Mais l'Office fédéral de la sécurité alimentaire et des affaires vétérinaires (OSAV) peut, "sur demande par exemple d'un pays exportateur ou d'un fabricant de pesticides, octroyer ce que l'on appelle une tolérance d'importation", indique Laurent Gaberell. Il peut établir une teneur maximale de résidus plus élevée sur la base d'une analyse des risques classique.
"La pratique semble généralisée", souligne-t-il. "Selon notre analyse, pour à peu près deux tiers des pesticides qui figurent sur la liste des pesticides interdits en Suisse, l'OSAV a établi une limite supérieure aux seuil de quantification".
Point de vue de l'OSAV
Invité à participer à l'émission, l’Office fédéral de la sécurité alimentaire et des affaires vétérinaires (OSAV) n’a pas souhaité s’exprimer en direct sur le sujet.

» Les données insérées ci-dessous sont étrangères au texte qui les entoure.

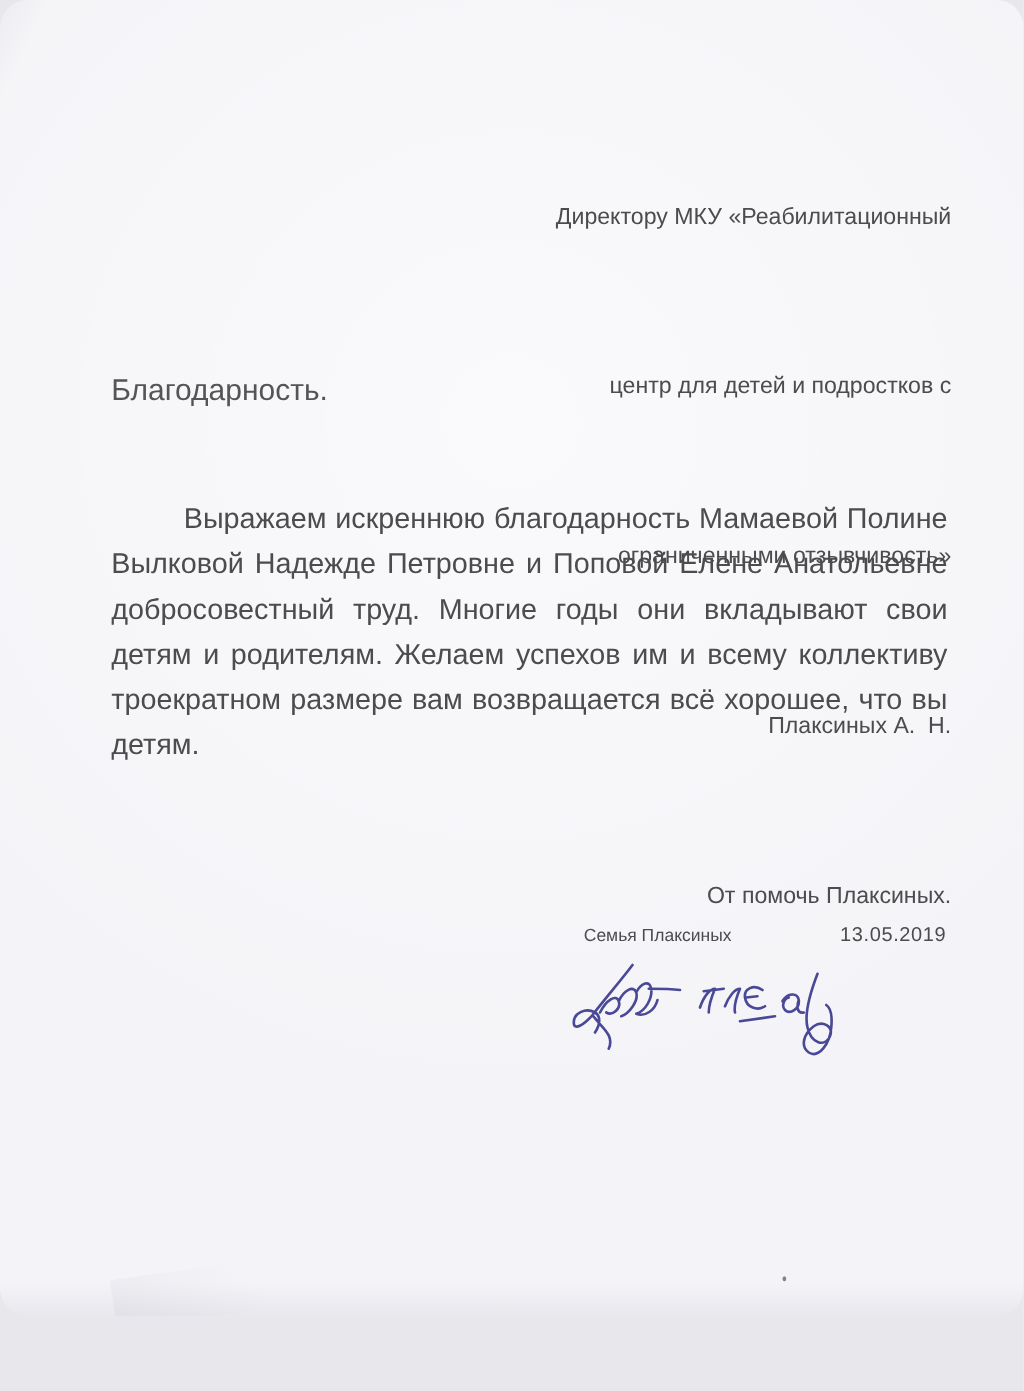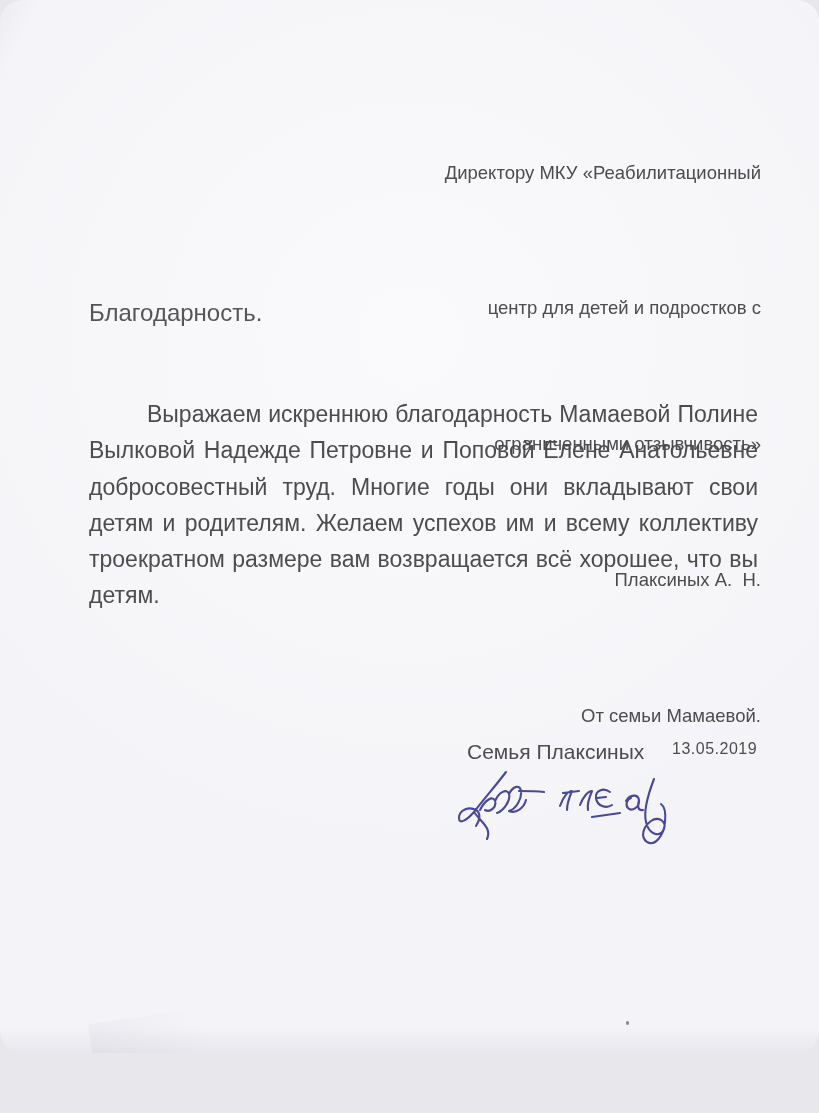"От семьи Мамаевой." div { text: семьи Мамаевой -> помочь Плаксиных }
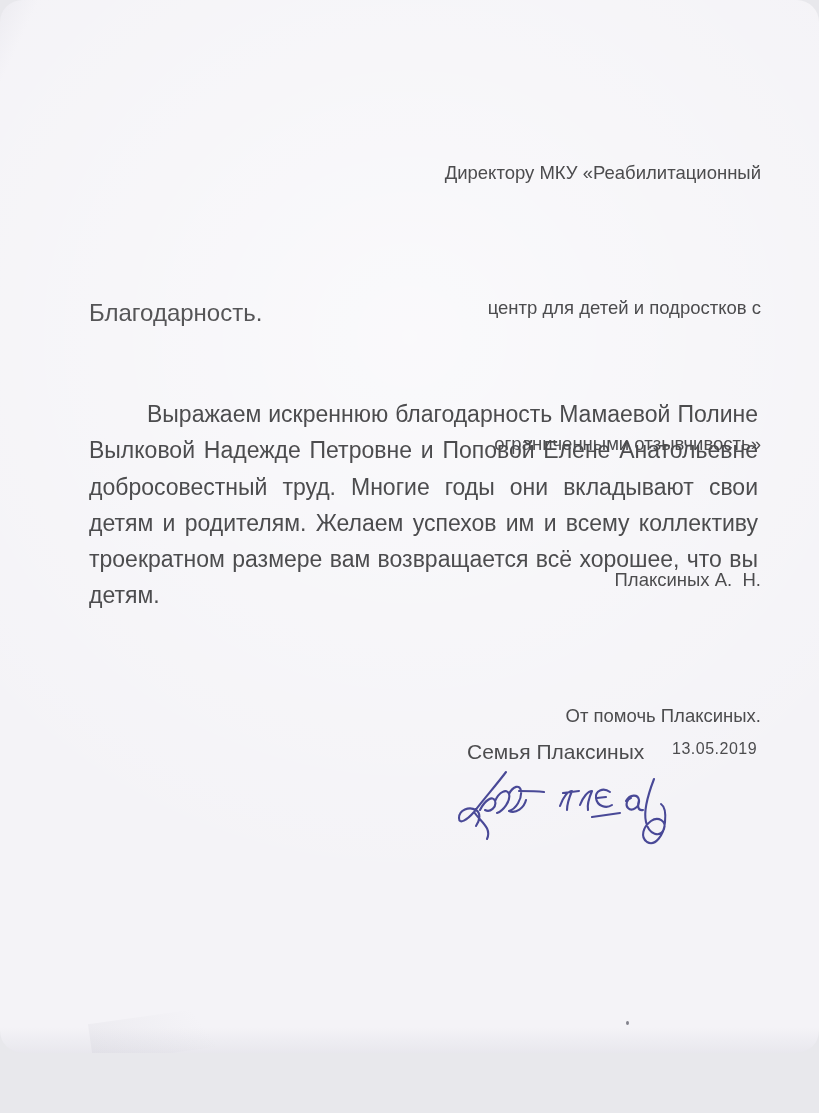"Семья Плаксиных" .signoff-name { font-size: 21px -> 14px }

Mais dans un courrier envoyé à l'émission On en parle, il rappelle notamment qu'afin de faciliter les échanges commerciaux au niveau international, le Codex Alimentarius fixe des limites maximales de résidus pour un grand nombre de produits phytosanitaires qui doivent être prises en compte dans le commerce mondial, que le produit soit ou non autorisé en Suisse.

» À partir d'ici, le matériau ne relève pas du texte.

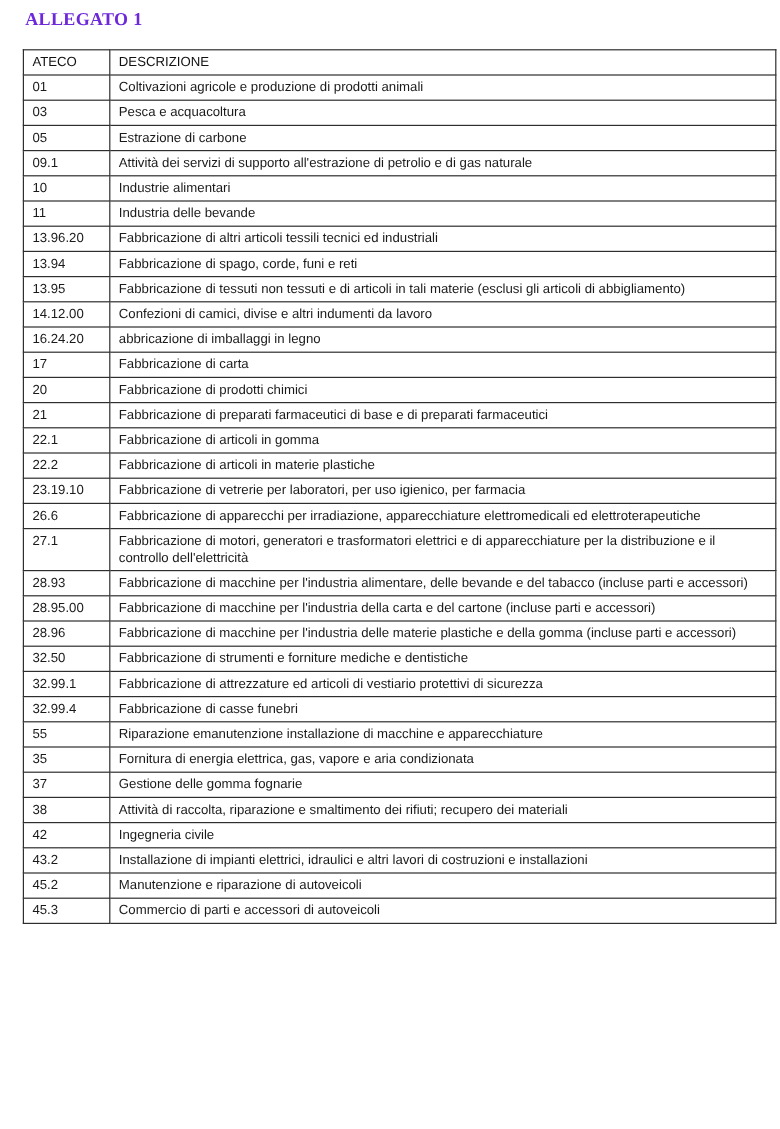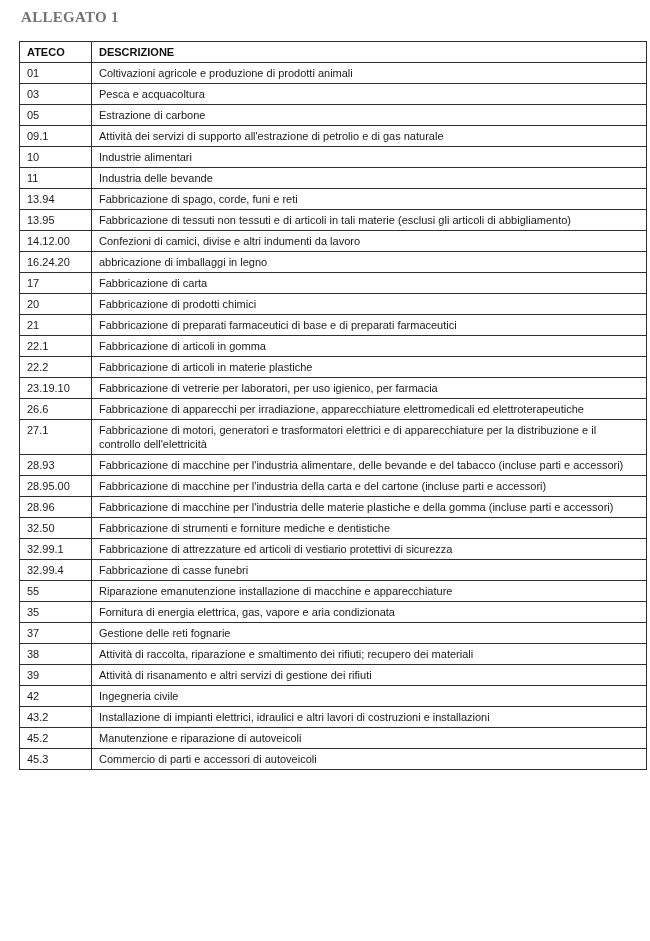"ALLEGATO 1" .doc-title { color: #737373 -> #6d28d9 }
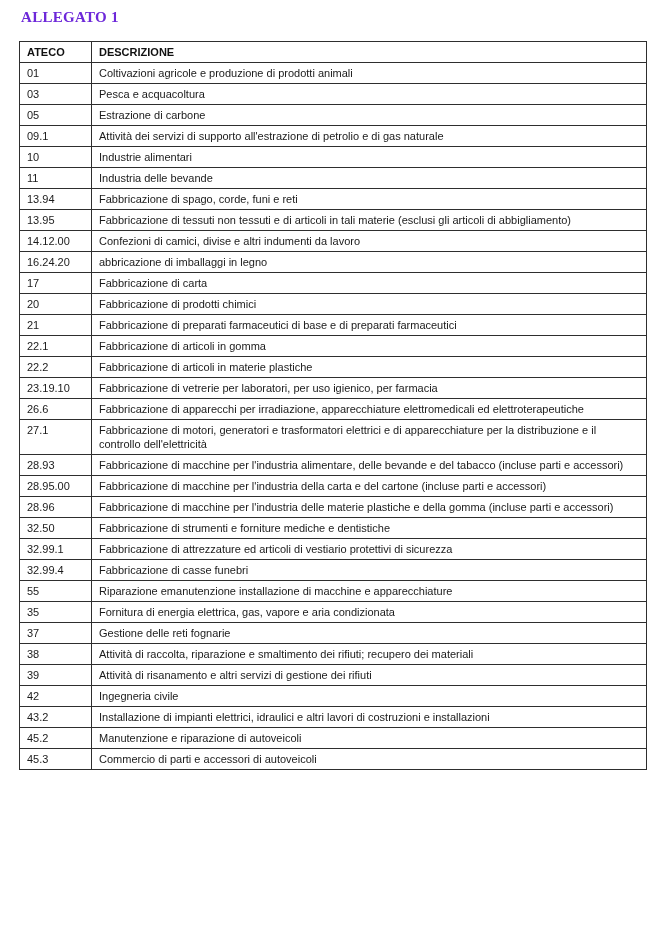"ATECO" table.ateco th { font-weight: bold -> normal }
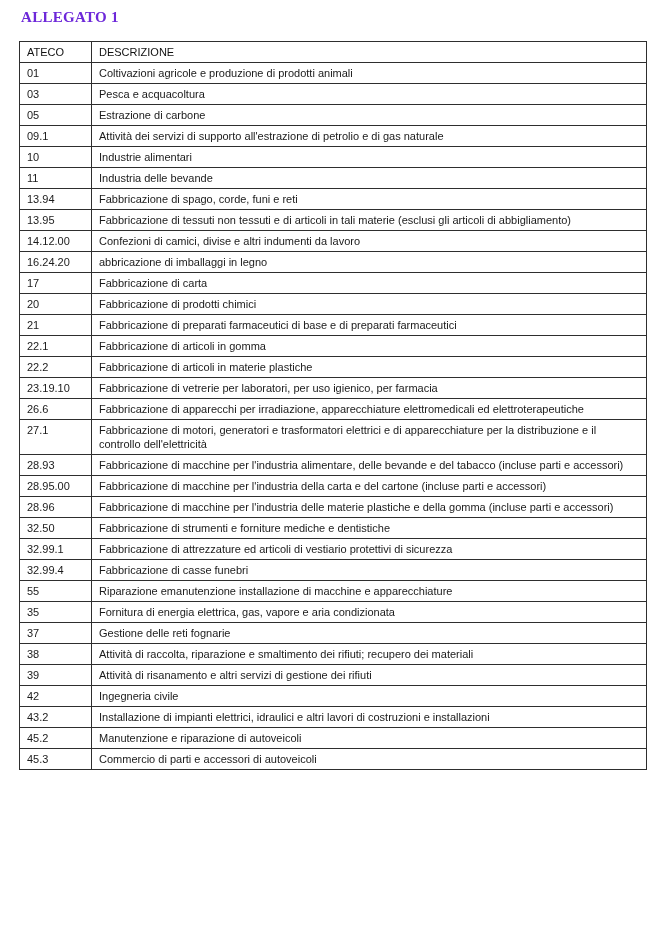"13.96.20" tr { html: none -> <tr> <td>13.96.20</td> <td>Fabbricazione di altri articoli tessili tecnici ed industriali</td> </tr> }
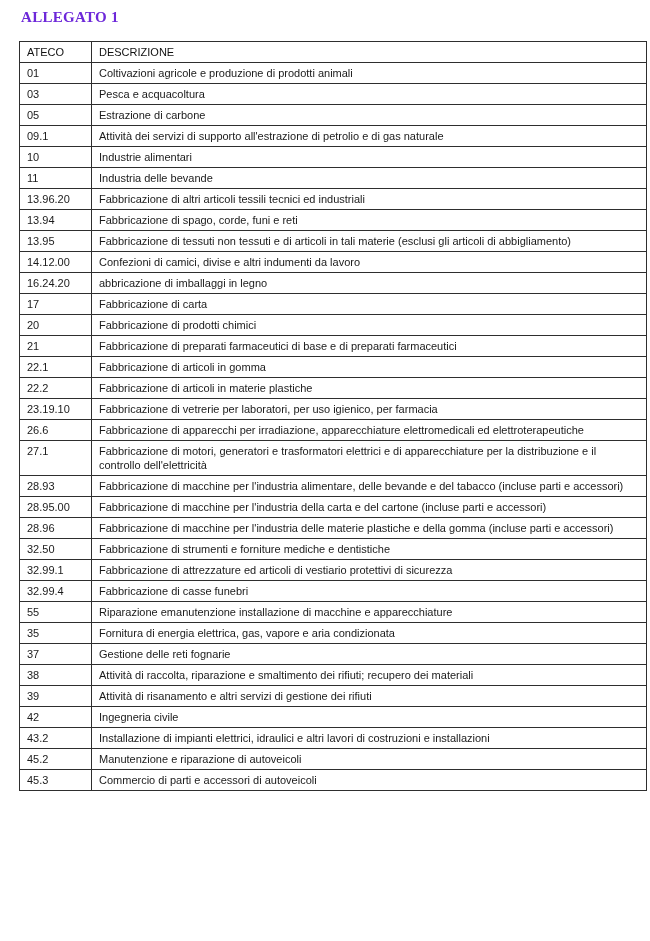"Gestione delle reti fognarie" td { text: reti -> gomma }
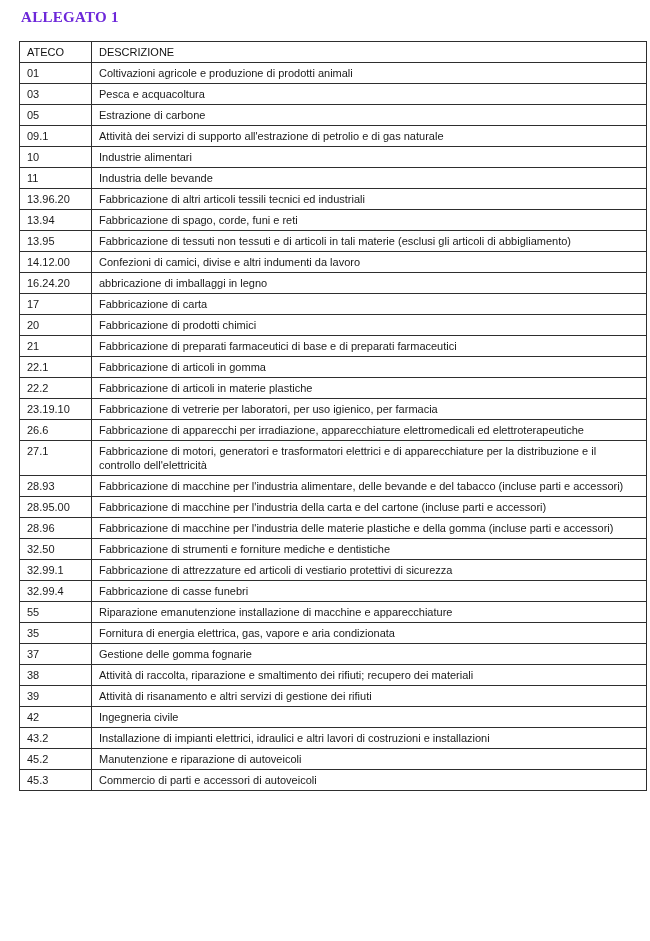"39" tr { html: <tr> <td>39</td> <td>Attività di risanamento e altri servizi di gestione dei rifiuti</td> </tr> -> none }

L'office assure que les tolérances d'importation sont définies de façon à ce que les consommateurs/trices puissent consommer ces denrées sans aucun danger pour leur santé. Il reconnaît cependant qu'il est difficile de savoir si la consommation de ces aliments représente un risque, "car un éventuel danger dépend des résidus identifiés".